Share

Bab. 3 kepergok di Hotel

Helena tercengang. Kali ini, wanita itu tidak bisa berkomentar. Ia pikir ucapan kekasihnya beberapa hari yang lalu hanya omong kosong biasa.

"Sayang?" Panggilan dari Nico menyadarkan lamunan Helena.

"I–iya Mas?" tanya Helena terbata-bata.

Nico mengulas senyumnya. "Kenapa? Kamu bisa menemani Mas, 'kan?" 

Helena mengangguk, tanpa mengeluarkan suara.

Kedua pasangan itu segera pergi ke suatu tempat.
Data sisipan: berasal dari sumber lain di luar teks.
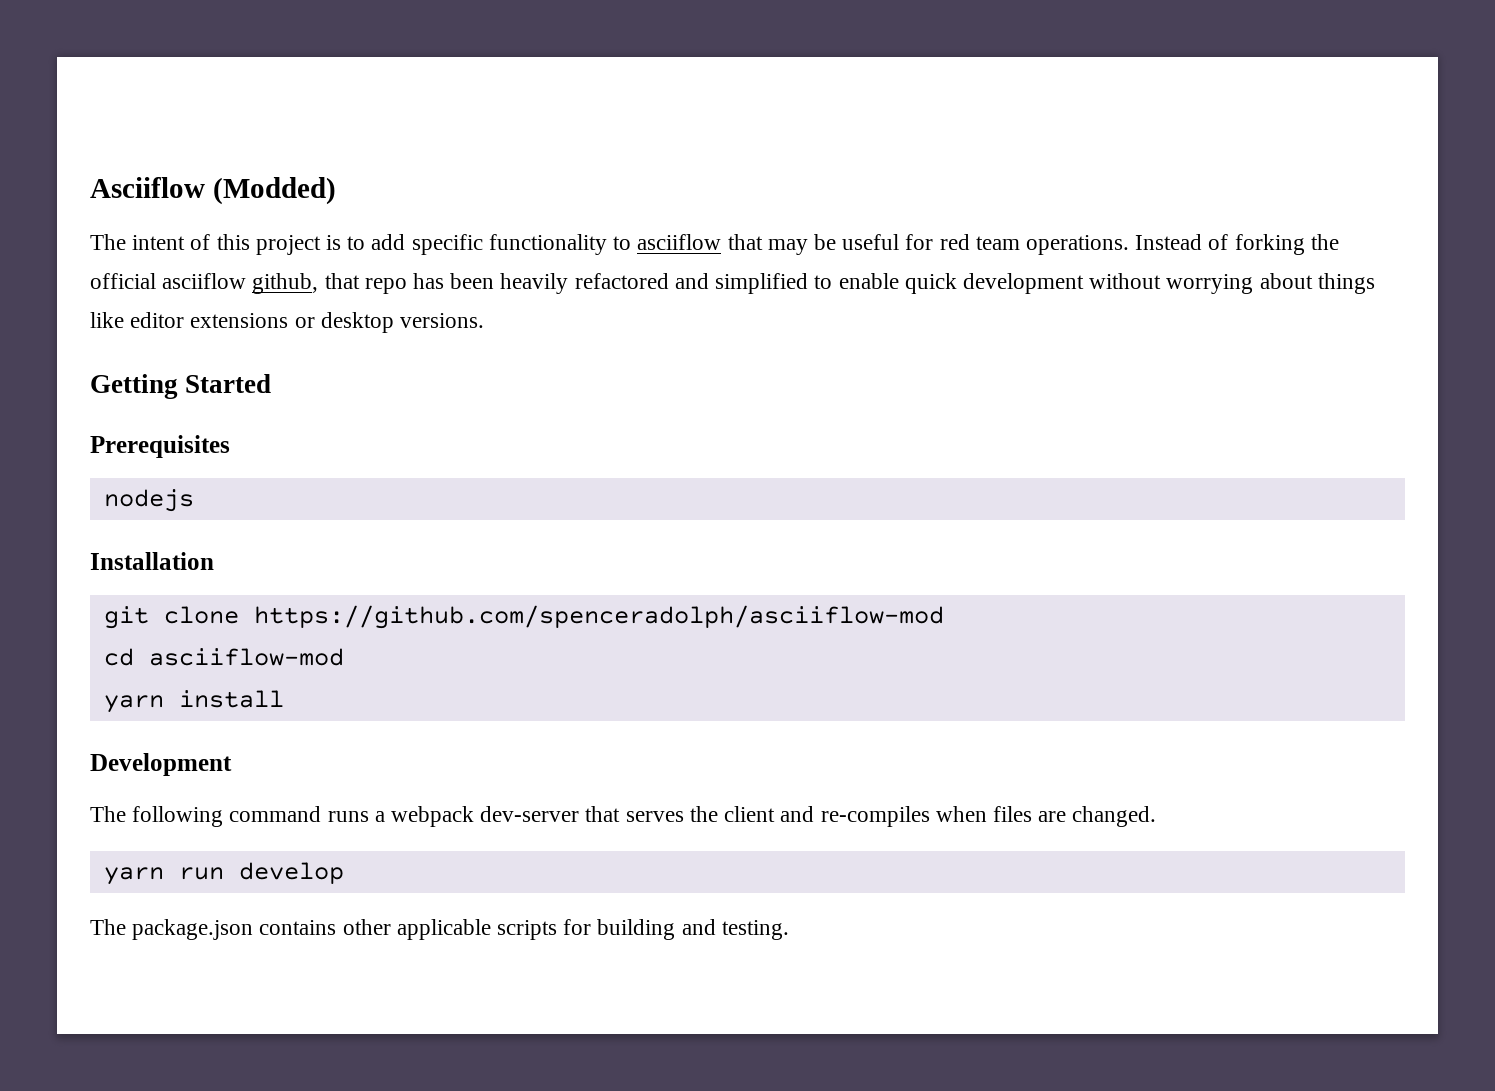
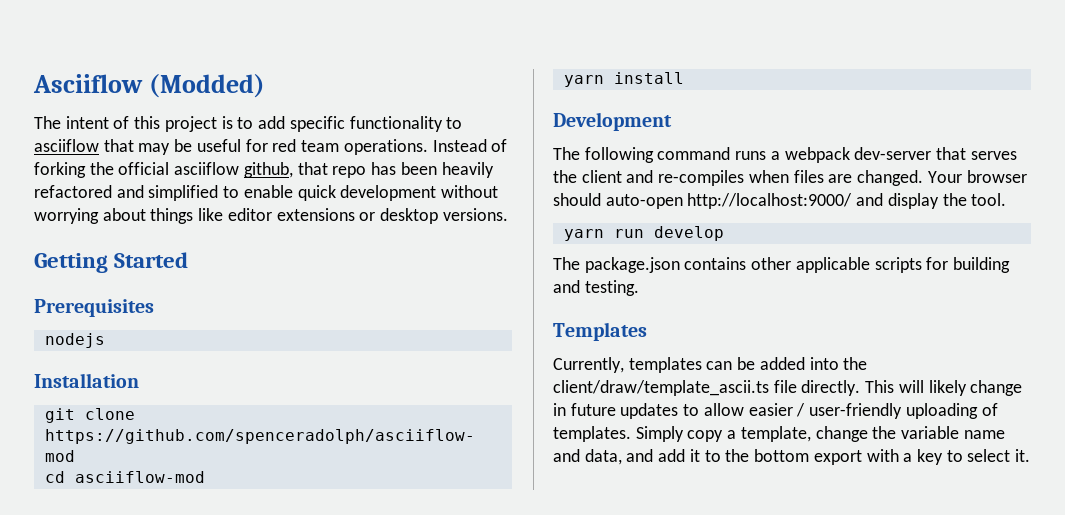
+ Your browser should auto-open http://localhost:9000/ and display the tool.
+ Templates
+ Currently, templates can be added into the client/draw/template_ascii.ts file directly. This will likely change in future updates to allow easier / user-friendly uploading of templates. Simply copy a template, change the variable name and data, and add it to the bottom export with a key to select it.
Helena duduk di samping Nico yang sedang fokus melajukan mobil. 

Tak lama Nico memarkirkan mobilnya di depan gedung yang begitu megah. Bahkan sangat jelas namanya menghias di depan gedung tersebut. Di ukir menggunakan bunga berwarna-warni yang begitu indah.

"Helena dan Nico?" tanya Helena, melirik Nico yang sedang tersenyum kepadanya.
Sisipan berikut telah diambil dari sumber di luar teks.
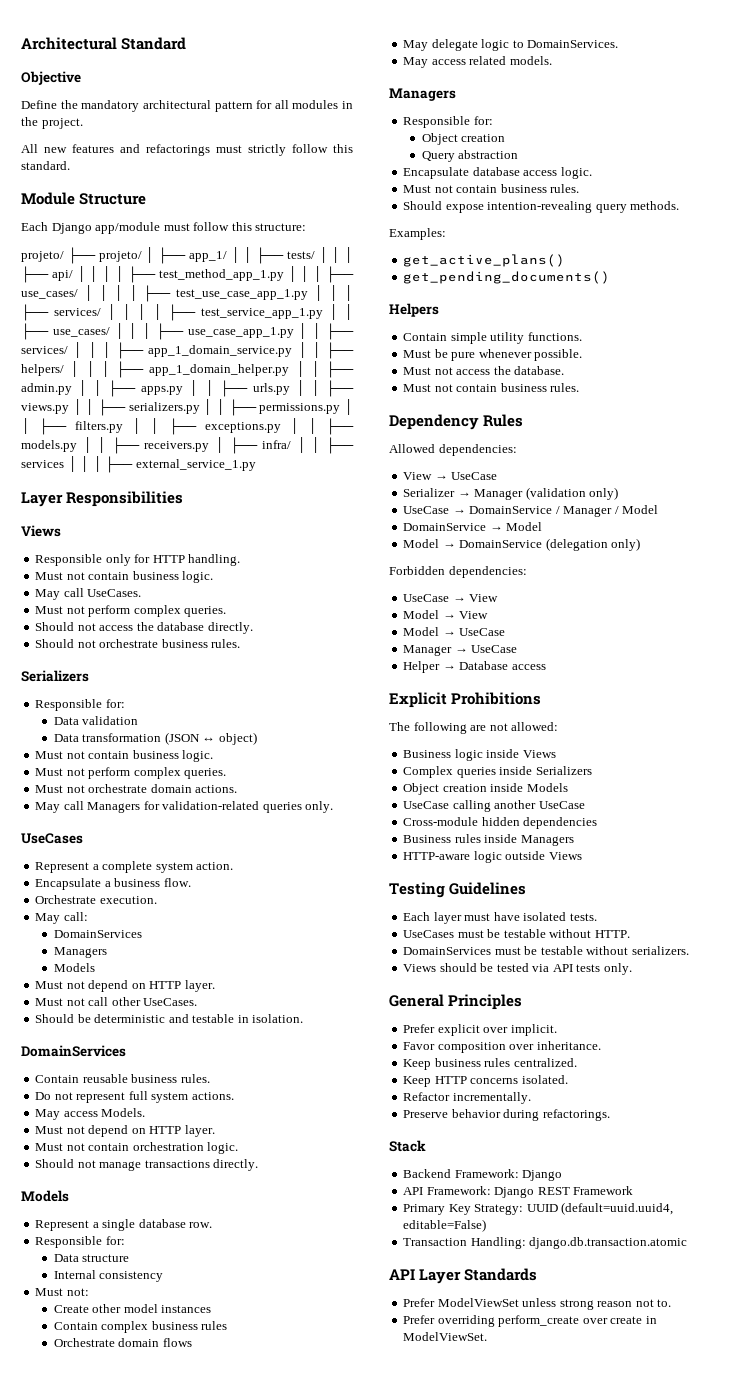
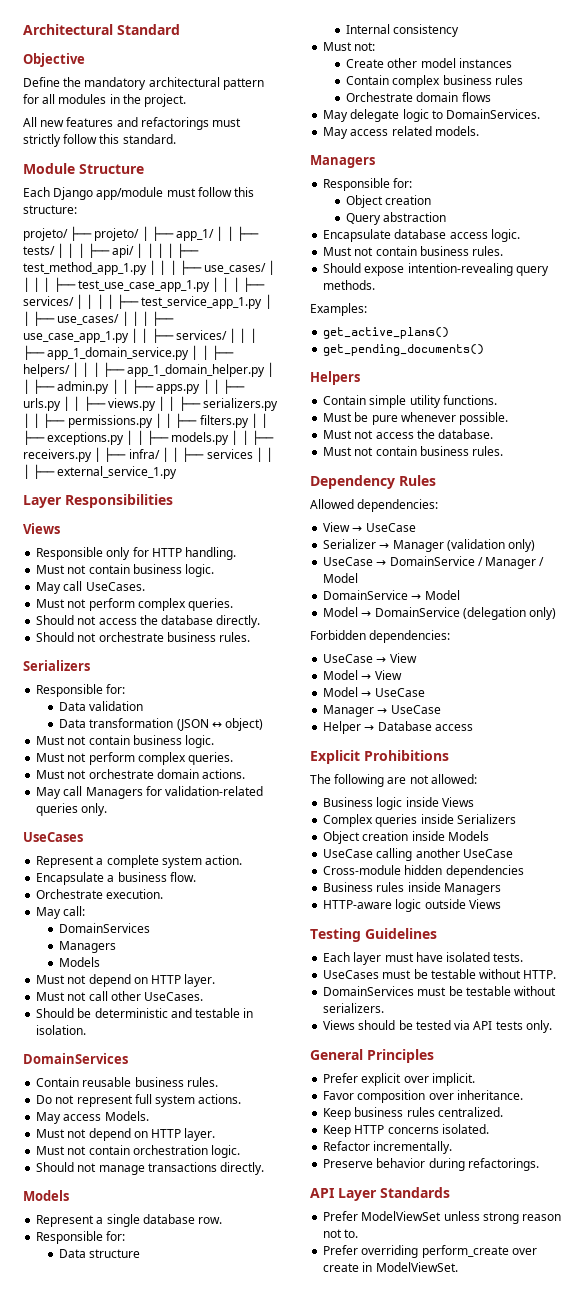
- Stack
- Backend Framework: Django
- API Framework: Django REST Framework
- Primary Key Strategy: UUID (default=uuid.uuid4, editable=False)
- Transaction Handling: django.db.transaction.atomic

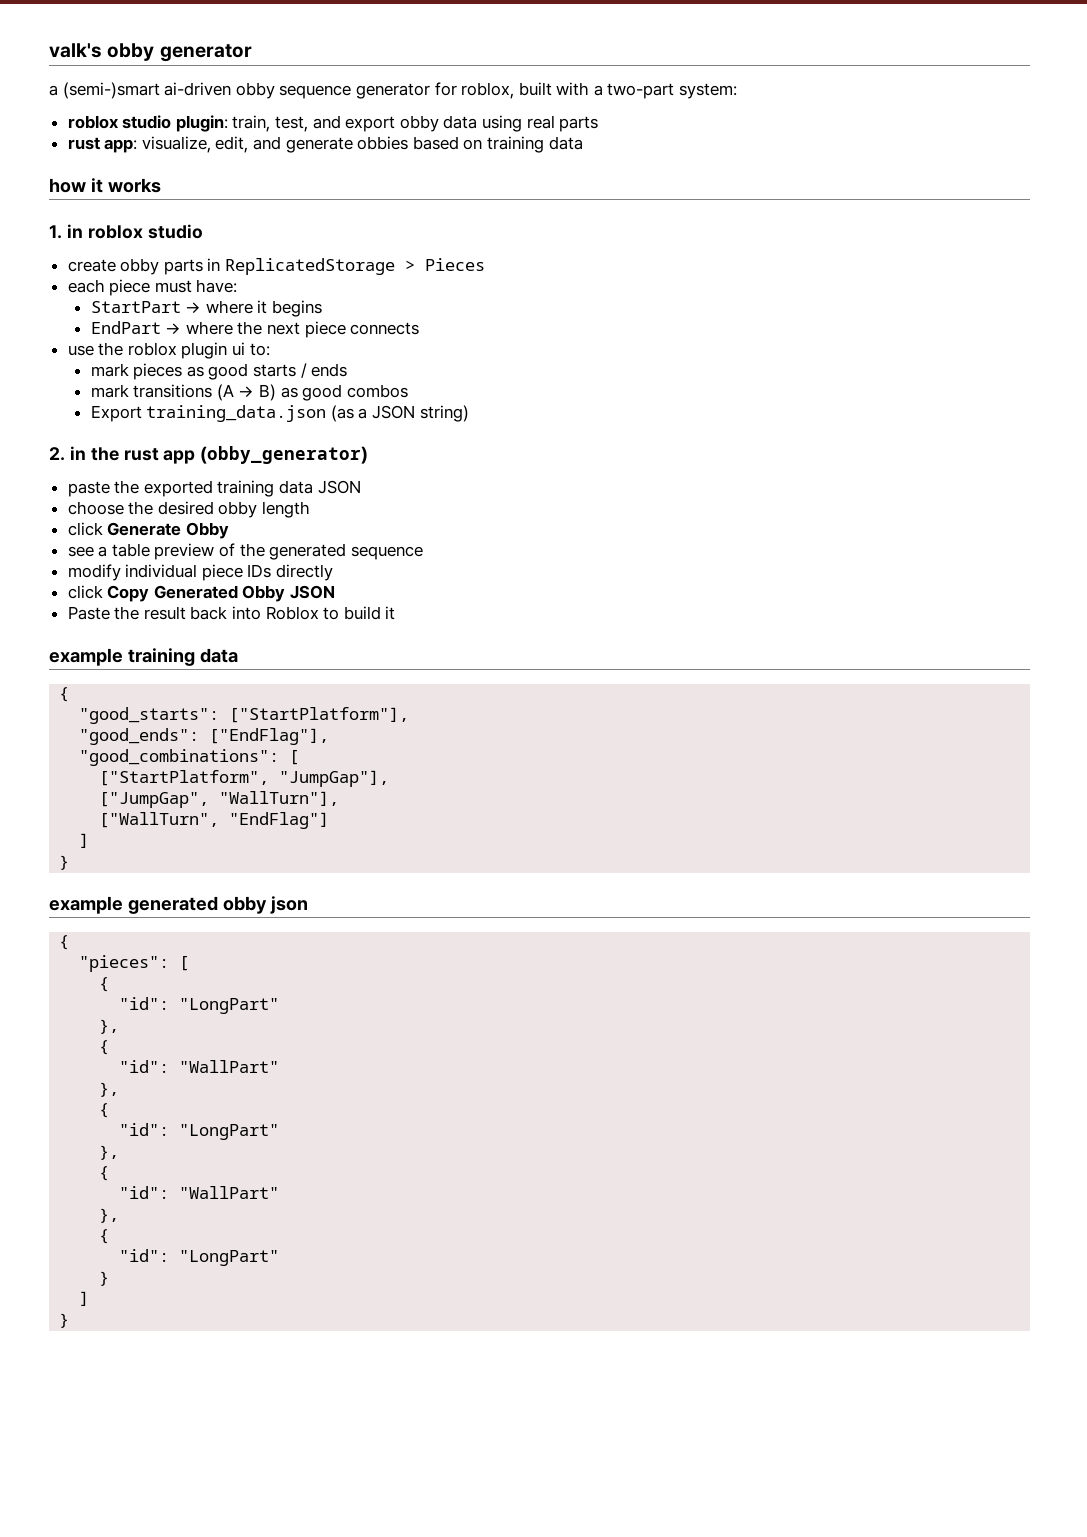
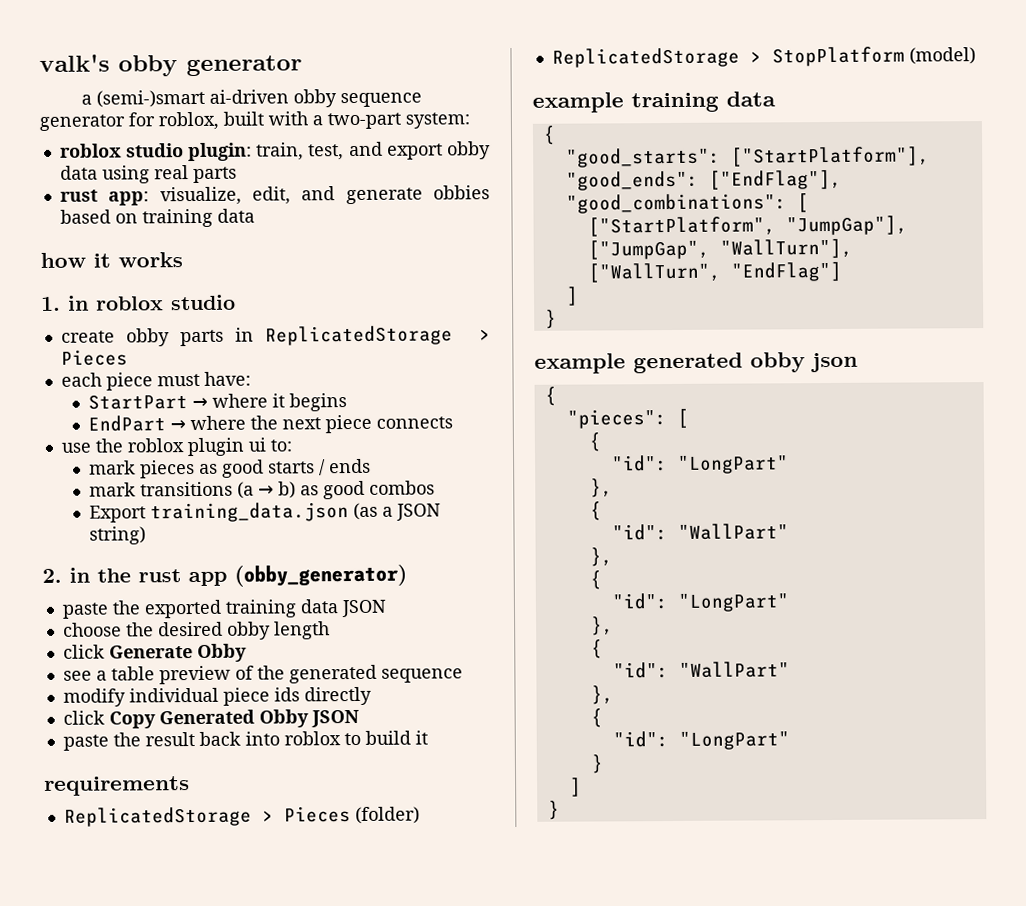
- mark transitions (A → B) as good combos
+ mark transitions (a → b) as good combos
- modify individual piece IDs directly
+ modify individual piece ids directly
- Paste the result back into Roblox to build it
+ paste the result back into roblox to build it
+ requirements
+ ReplicatedStorage > Pieces (folder)
+ ReplicatedStorage > StopPlatform (model)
"Memangnya kamu lupa dengan pesta pernikahan kita yang akan di langsungkan seminggu kemudian?" Nico mencolek dagu Helena, membuat wanita itu mengulum senyum.

"Ti– tidak, tidak. Rasanya tidak percaya saja, mas Nico akan menikahiku secepat ini." 

"Ayo, kita masuk!" Ajakan dari Nico, justru membuat Helena menggeleng.

"Aku percaya, Mas. Sebaiknya kita persiapkan kebutuhan yang lain. Apa kamu sudah menyiapkan makanan atau desainer untuk membuat baju pengantin kita?" Nico mengangguk.

"Sudah aku siapkan. Bagaimana kita pergi ke tempat lain? Untuk mengganti pesta ulang tahun yang sempat kita lewati?" tawar Nico.

Helena mengangguk, karena ia pun sudah lama tidak bepergian di malam hari. Siang hari pun ia selalu menyibukkan diri di dalam rumah.

"Kenapa kita ke sini, Mas?" tanya Helena gugup.

Helena membulatkan matanya sempurna. Karena sang kekasih membawanya ke hotel bintang lima yang lumayan jauh dari kediamannya. 

“Mas?”

Nico tidak menjawab. Pria berpakaian jas dilengkapi celana hitam itu segera turun dari mobil. Memutari kendaraan seraya membuka pintu milik Helena.

"Turunlah. Kita nikmati malam ini." Ujar Nico menyodorkan tangannya agar Helena menerima gandengan jemari kekarnya itu.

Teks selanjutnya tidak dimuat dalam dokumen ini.